Hours before my last week here begins.

In just under two hours, I will begin the six-day silent retreat that concludes my month of residency here at the monastery. The month has been intense--both intensely joyful and, at times, intensely and quietly difficult--and revelatory from start to finish. To get day after day in which I have the task of focusing my mind clearly on exactly the thing that I'm doing, over and over and over, has been the blessing of my year. To have many of the people around me turn out to be in their late 20s and early 30s has been an unexpected benefit. To have gotten to make one bona fide professional contact, to have begun the process of converting a new carpenter friend to George Eliot fandom, to have made some sort of progress on some of the central questions (both short- and long-term) of my life, to have gotten to test-shoot the camera I covet (now more than ever)--these have all been yet more unintended consequences. I have no idea how this last retreat will play out; each sesshin is so different from the last, simply because being left alone with one's own mind for hours on end provokes the uprising of what one least expects, when one least expects it. And goodness knows last week took an unexpected turn when that heatwave blasted in and held us sweltering and steaming in our ankle-length grey cotton/poly robes; I don't think that I've ever been so very hot, and I've certainly never been that hot and had to stay that still.
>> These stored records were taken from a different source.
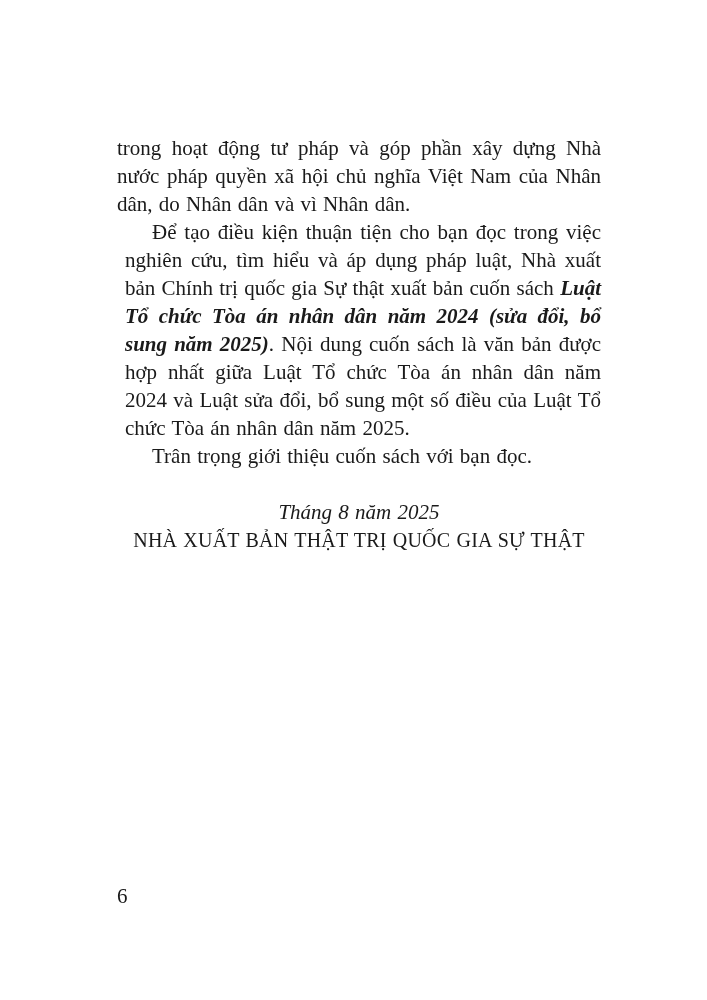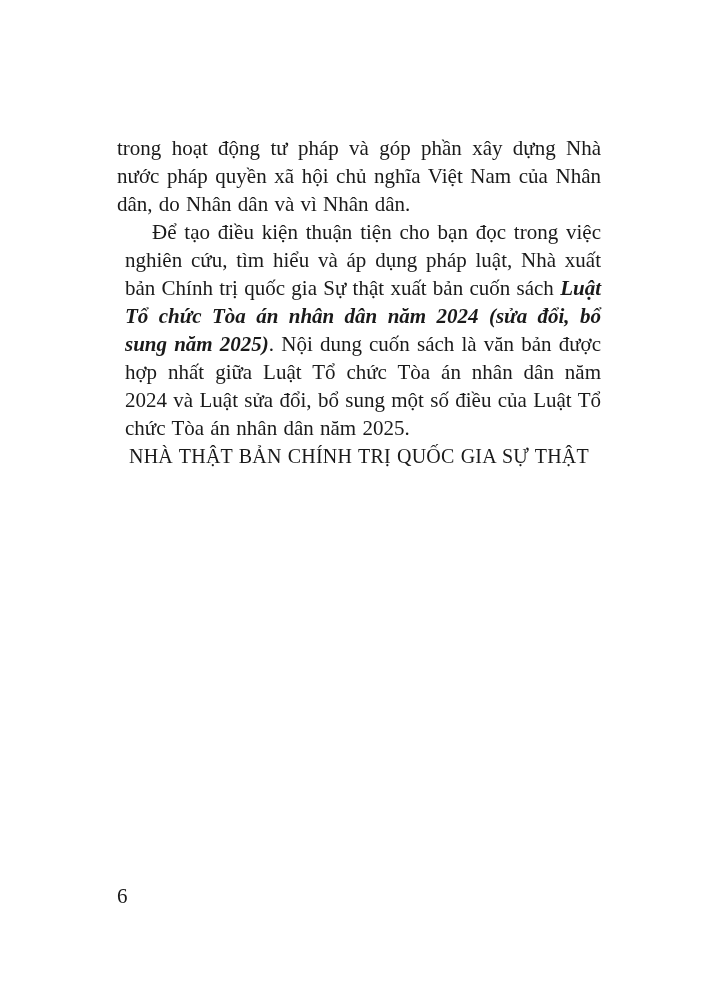--- a/index.html
+++ b/index.html
@@ -71,6 +71,9 @@
       <span>Để tạo điều kiện thuận tiện cho bạn đọc trong việc nghiên cứu, tìm hiểu và áp dụng pháp luật, Nhà xuất bản Chính trị quốc gia Sự thật xuất bản cuốn sách </span><span class="book-title">Luật Tổ chức Tòa án nhân dân năm 2024 (sửa đổi, bổ sung năm 2025)</span><span>. Nội dung cuốn sách là văn bản được hợp nhất giữa Luật Tổ chức Tòa án nhân dân năm 2024 và Luật sửa đổi, bổ sung một số điều của Luật Tổ chức Tòa án nhân dân năm 2025.</span>
     </p>
 
+    <p class="para-indent">
+      <span>Trân trọng giới thiệu cuốn sách với bạn đọc.</span>
+    </p>
 
 
     <p class="publisher-line">

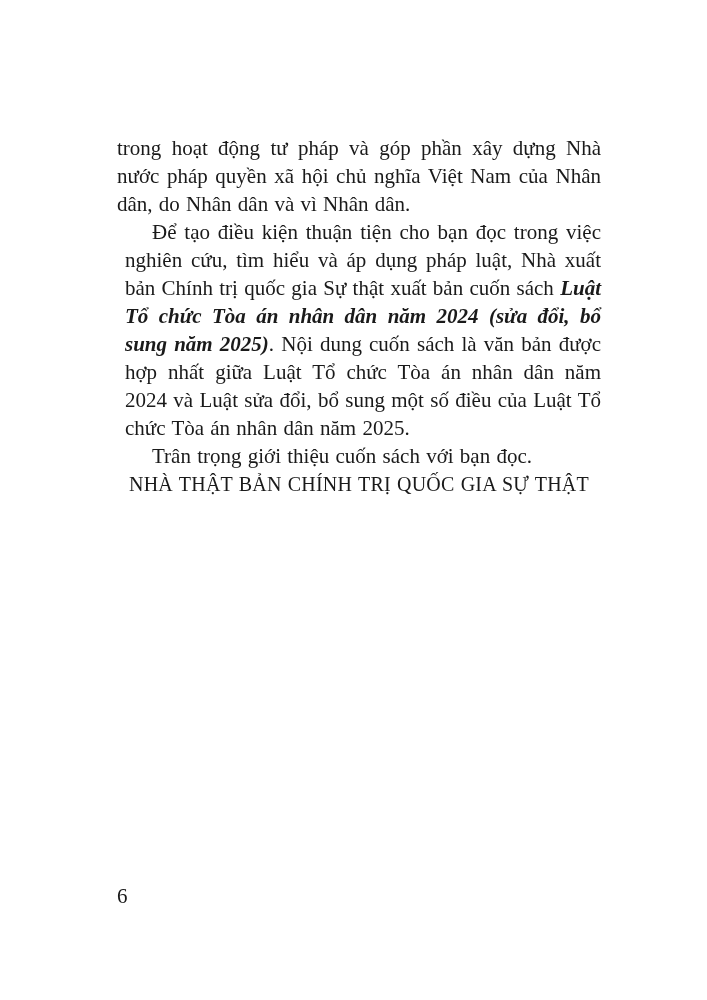--- a/index.html
+++ b/index.html
@@ -75,6 +75,9 @@
       <span>Trân trọng giới thiệu cuốn sách với bạn đọc.</span>
     </p>
 
+    <p class="date-line">
+      <span>Tháng 8 năm 2025</span>
+    </p>
 
     <p class="publisher-line">
       <span>NHÀ THẬT BẢN CHÍNH TRỊ QUỐC GIA SỰ THẬT</span>

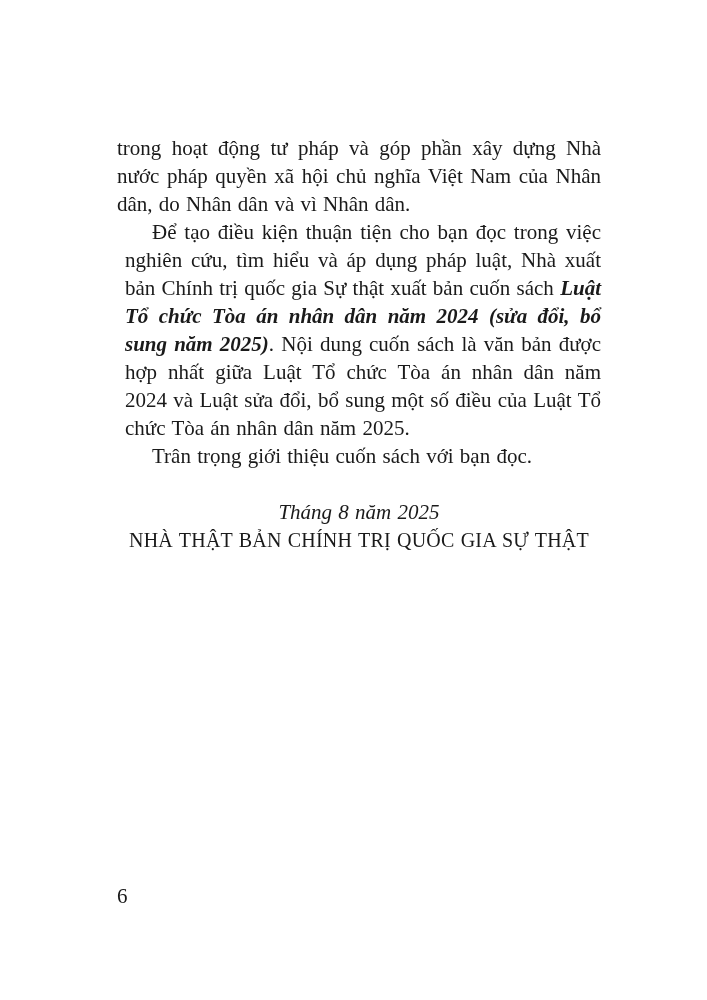--- a/index.html
+++ b/index.html
@@ -80,7 +80,7 @@
     </p>
 
     <p class="publisher-line">
-      <span>NHÀ THẬT BẢN CHÍNH TRỊ QUỐC GIA SỰ THẬT</span>
+      <span>NHÀ XUẤT BẢN THẬT TRỊ QUỐC GIA SỰ THẬT</span>
     </p>
 
   </div>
When I woke up this morning--at 6 a.m., late to my new normal of 4:15--my plan was to come down the mountain from my cabin, have a cup of coffee, and sit zazen for an hour or so. Instead, I came down the mountain the long way, taking a pause at the monastery's cemetery, and after reading for a few minutes ended up in a clarifying and thought-provoking conversation with the woman who's our out-going chef. More surprises followed: a friend was borrowing the old chef's car for a quick trip to Woodstock, which gave me a chance to bum a ride to an area with cell service and thus the chance to try to call my parents (whom, alas, I was for another week's running unable to reach). And for the last couple of hours, I've been processing the photographs that have accumulated on my cameras over the month.

Among which:

As I wrote this post and uploaded these pictures, the abbot went out into the rain to chop down, at first on his own, the recently dead pear tree in front of the building. We all prepare for sesshin in our own ways.